• What is required
In the listing below, which lines contain the string "Paint"? Copy them all.

• Provided records
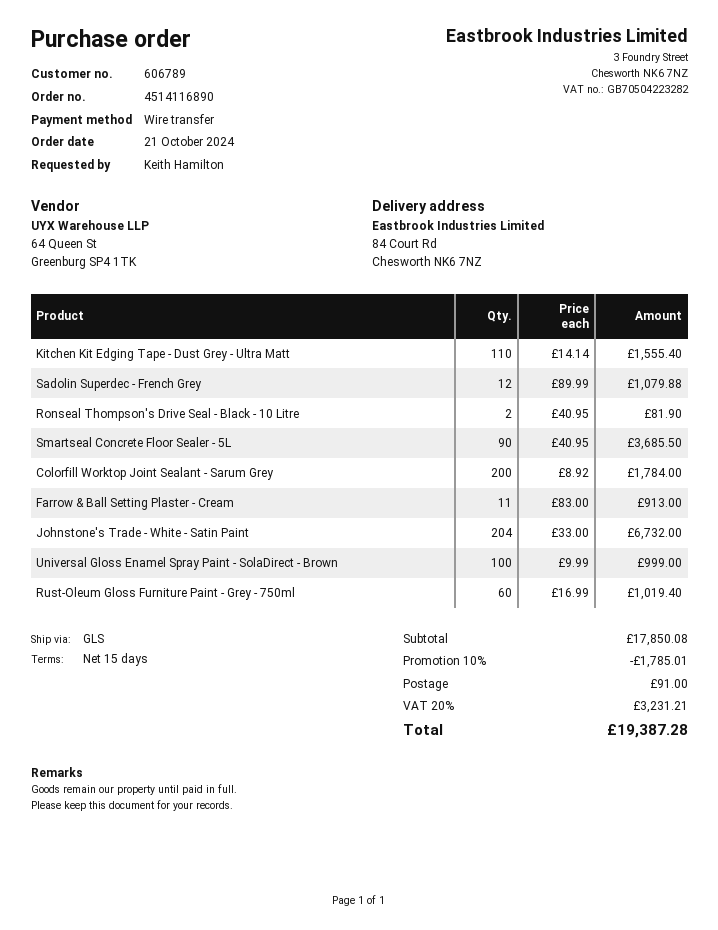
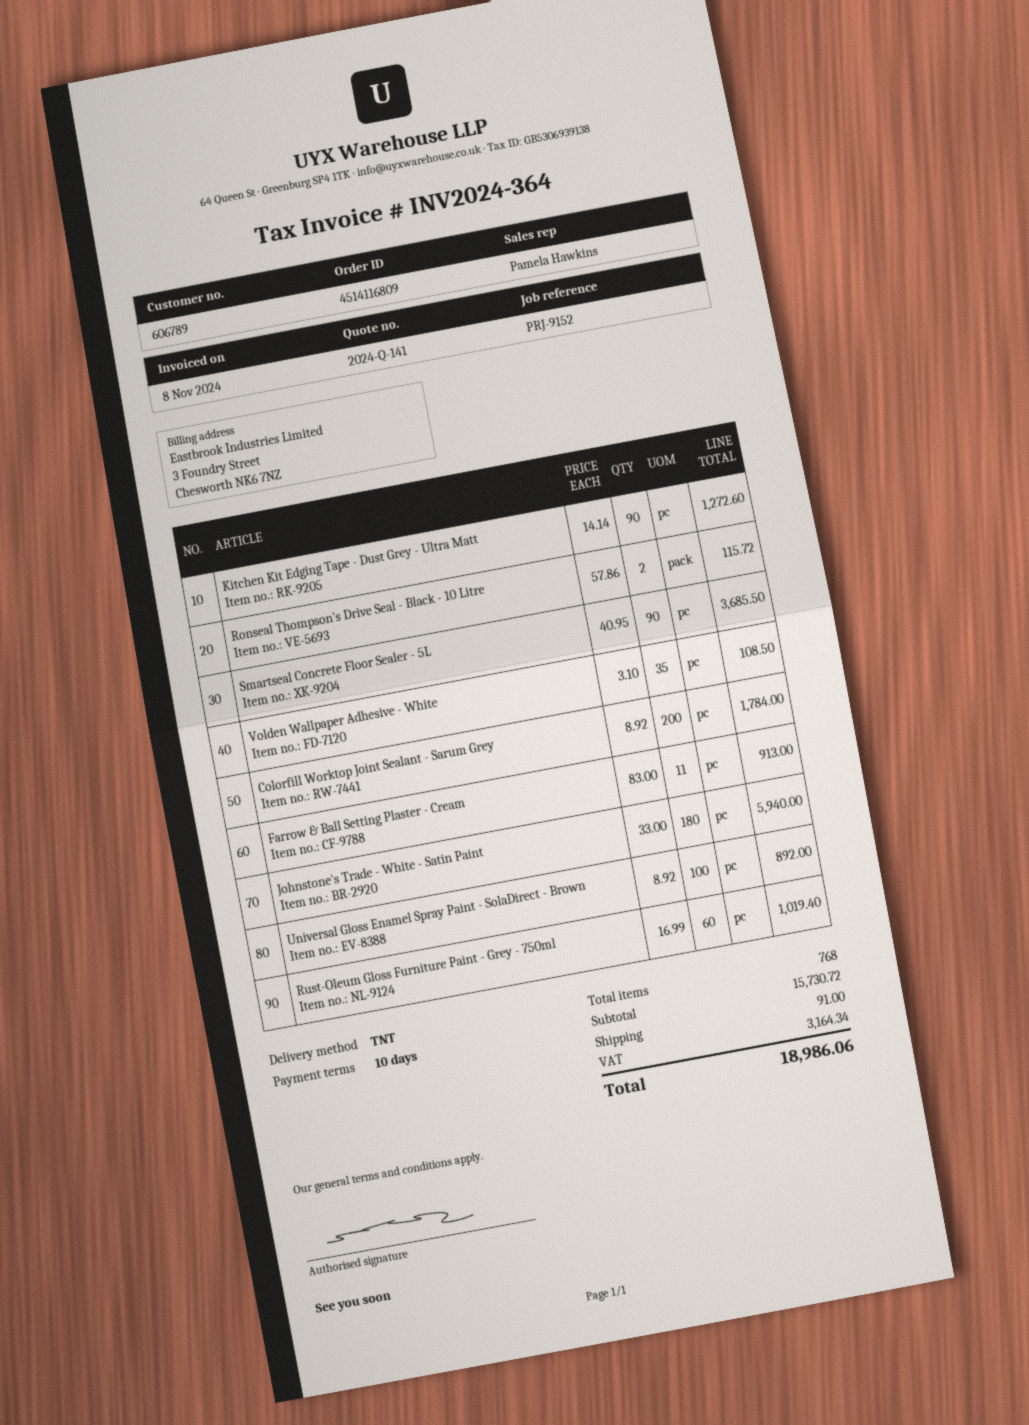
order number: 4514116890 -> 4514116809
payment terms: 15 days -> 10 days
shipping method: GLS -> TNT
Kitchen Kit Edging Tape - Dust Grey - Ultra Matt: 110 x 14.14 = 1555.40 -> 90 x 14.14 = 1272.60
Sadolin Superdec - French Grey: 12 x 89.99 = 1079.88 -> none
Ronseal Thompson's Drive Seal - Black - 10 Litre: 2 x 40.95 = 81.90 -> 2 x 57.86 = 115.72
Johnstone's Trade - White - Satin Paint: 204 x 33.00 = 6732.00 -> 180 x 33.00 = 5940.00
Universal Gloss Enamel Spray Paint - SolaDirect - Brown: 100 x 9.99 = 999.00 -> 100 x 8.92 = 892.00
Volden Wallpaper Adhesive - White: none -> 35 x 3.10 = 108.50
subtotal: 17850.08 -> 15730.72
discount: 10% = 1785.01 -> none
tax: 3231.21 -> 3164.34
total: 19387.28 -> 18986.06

• Task result
Johnstone's Trade - White - Satin Paint: 204 x 33.00 = 6732.00 -> 180 x 33.00 = 5940.00
Universal Gloss Enamel Spray Paint - SolaDirect - Brown: 100 x 9.99 = 999.00 -> 100 x 8.92 = 892.00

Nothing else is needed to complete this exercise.